**Detected change data**
☆ ☆ ☆

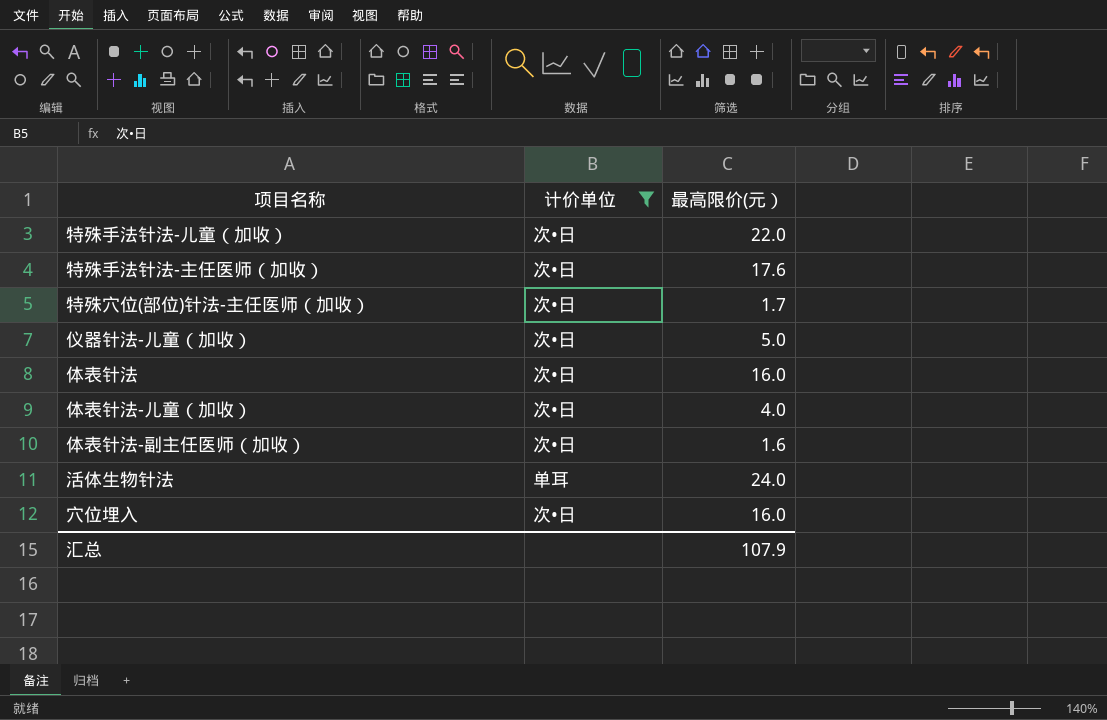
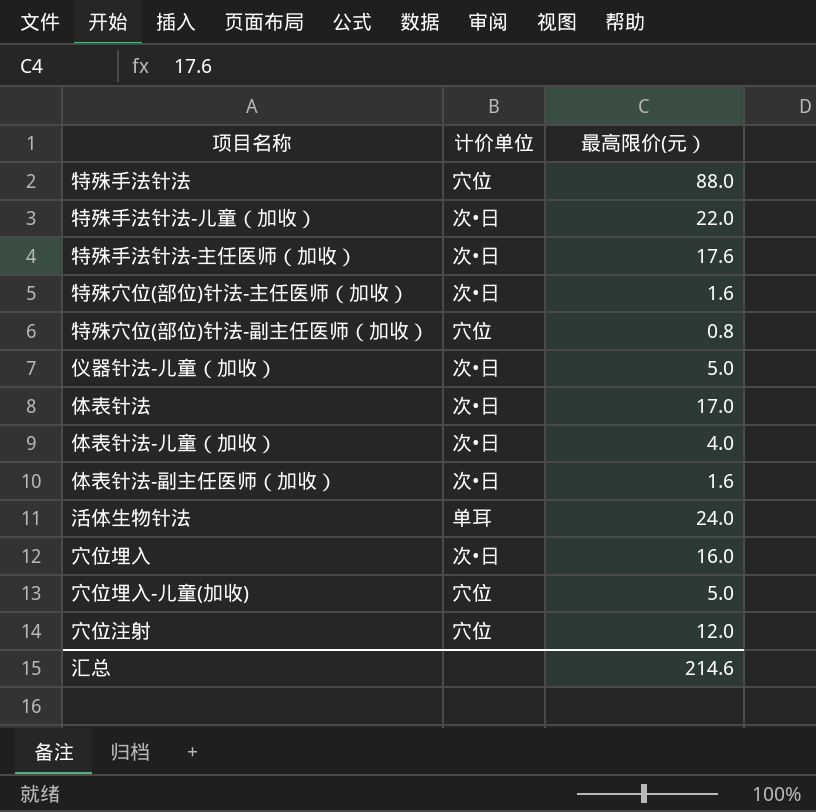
filter: 计价单位 != 穴位 -> none
特殊穴位(部位)针法-主任医师（加收） | 最高限价(元）: 1.7 -> 1.6
体表针法 | 最高限价(元）: 16.0 -> 17.0
汇总 | 最高限价(元）: 107.9 -> 214.6

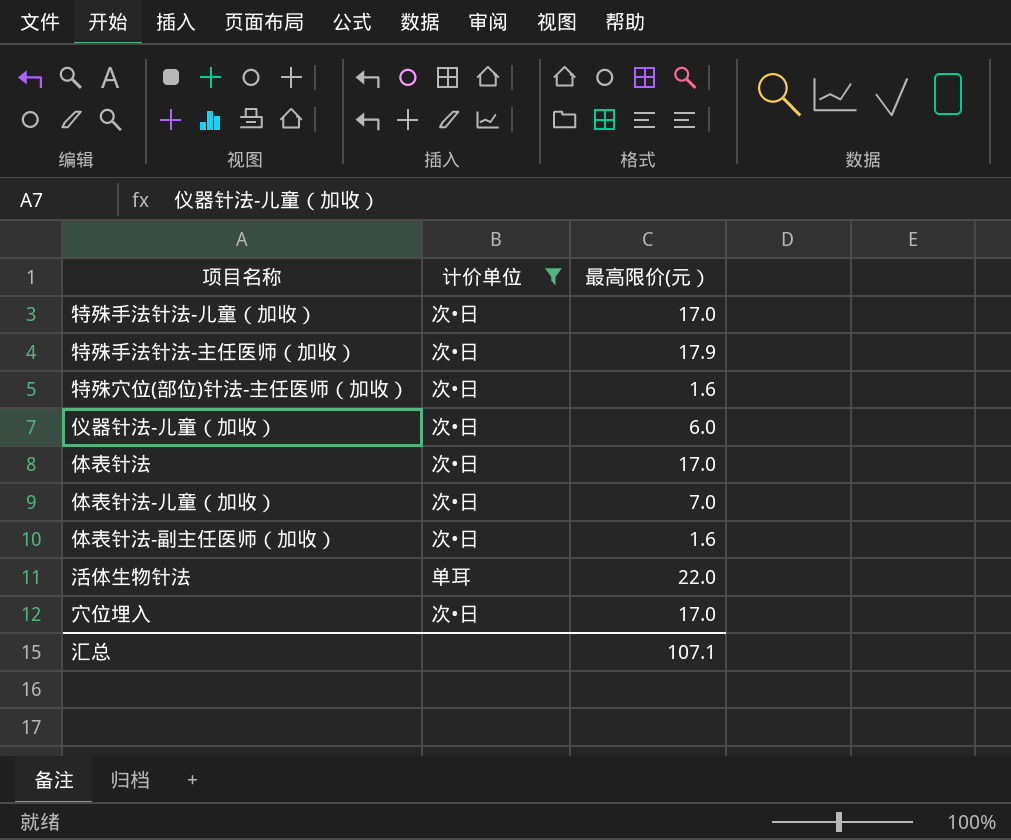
filter: none -> 计价单位 != 穴位
特殊手法针法-儿童（加收） | 最高限价(元）: 22.0 -> 17.0
特殊手法针法-主任医师（加收） | 最高限价(元）: 17.6 -> 17.9
仪器针法-儿童（加收） | 最高限价(元）: 5.0 -> 6.0
体表针法-儿童（加收） | 最高限价(元）: 4.0 -> 7.0
活体生物针法 | 最高限价(元）: 24.0 -> 22.0
穴位埋入 | 最高限价(元）: 16.0 -> 17.0
汇总 | 最高限价(元）: 214.6 -> 107.1

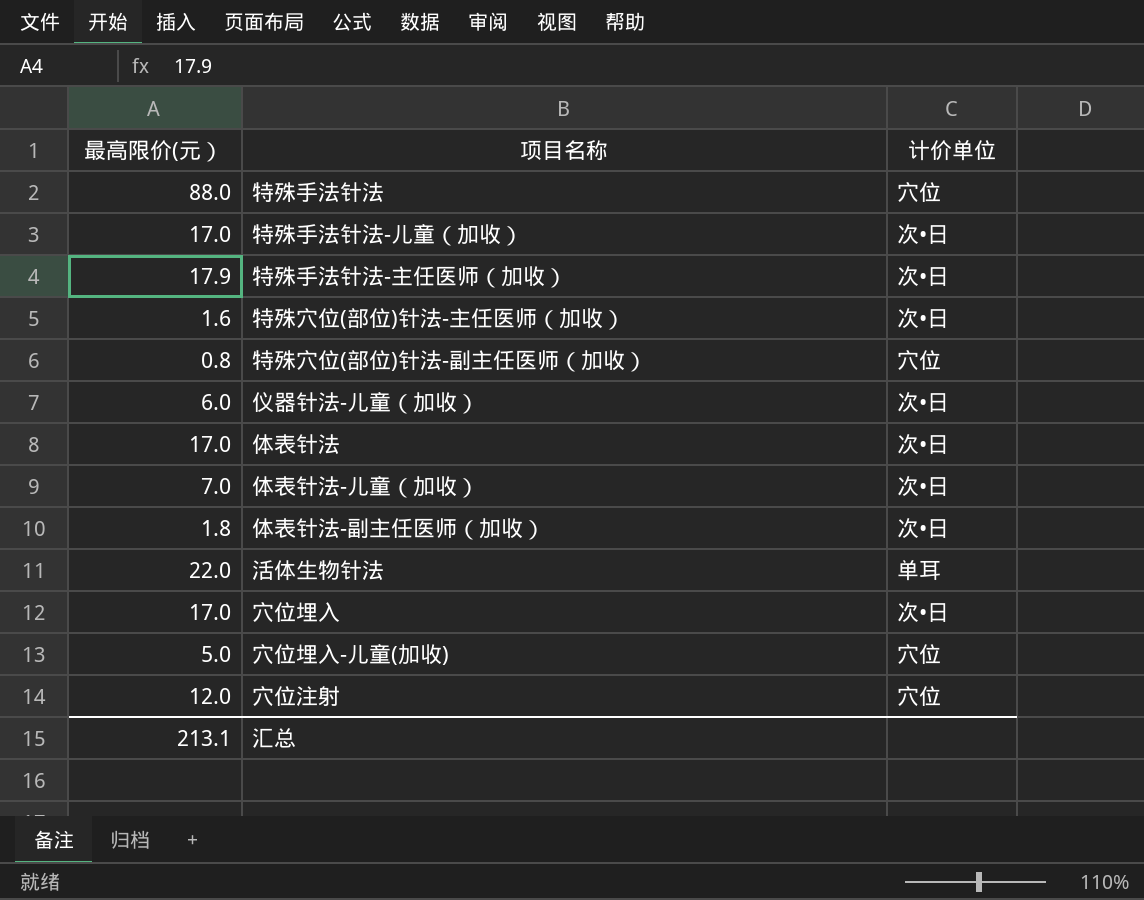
filter: 计价单位 != 穴位 -> none
column 最高限价(元） | position: 3 -> 1
体表针法-副主任医师（加收） | 最高限价(元）: 1.6 -> 1.8
汇总 | 最高限价(元）: 107.1 -> 213.1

☆ ☆ ☆

**What is needed**
Without the pictures, repeat the entries above line by line, from the first through the one that contains "column 最高限价(元） | position: 3 -> 1", both ends included.

**Final answer**
filter: 计价单位 != 穴位 -> none
特殊穴位(部位)针法-主任医师（加收） | 最高限价(元）: 1.7 -> 1.6
体表针法 | 最高限价(元）: 16.0 -> 17.0
汇总 | 最高限价(元）: 107.9 -> 214.6

filter: none -> 计价单位 != 穴位
特殊手法针法-儿童（加收） | 最高限价(元）: 22.0 -> 17.0
特殊手法针法-主任医师（加收） | 最高限价(元）: 17.6 -> 17.9
仪器针法-儿童（加收） | 最高限价(元）: 5.0 -> 6.0
体表针法-儿童（加收） | 最高限价(元）: 4.0 -> 7.0
活体生物针法 | 最高限价(元）: 24.0 -> 22.0
穴位埋入 | 最高限价(元）: 16.0 -> 17.0
汇总 | 最高限价(元）: 214.6 -> 107.1

filter: 计价单位 != 穴位 -> none
column 最高限价(元） | position: 3 -> 1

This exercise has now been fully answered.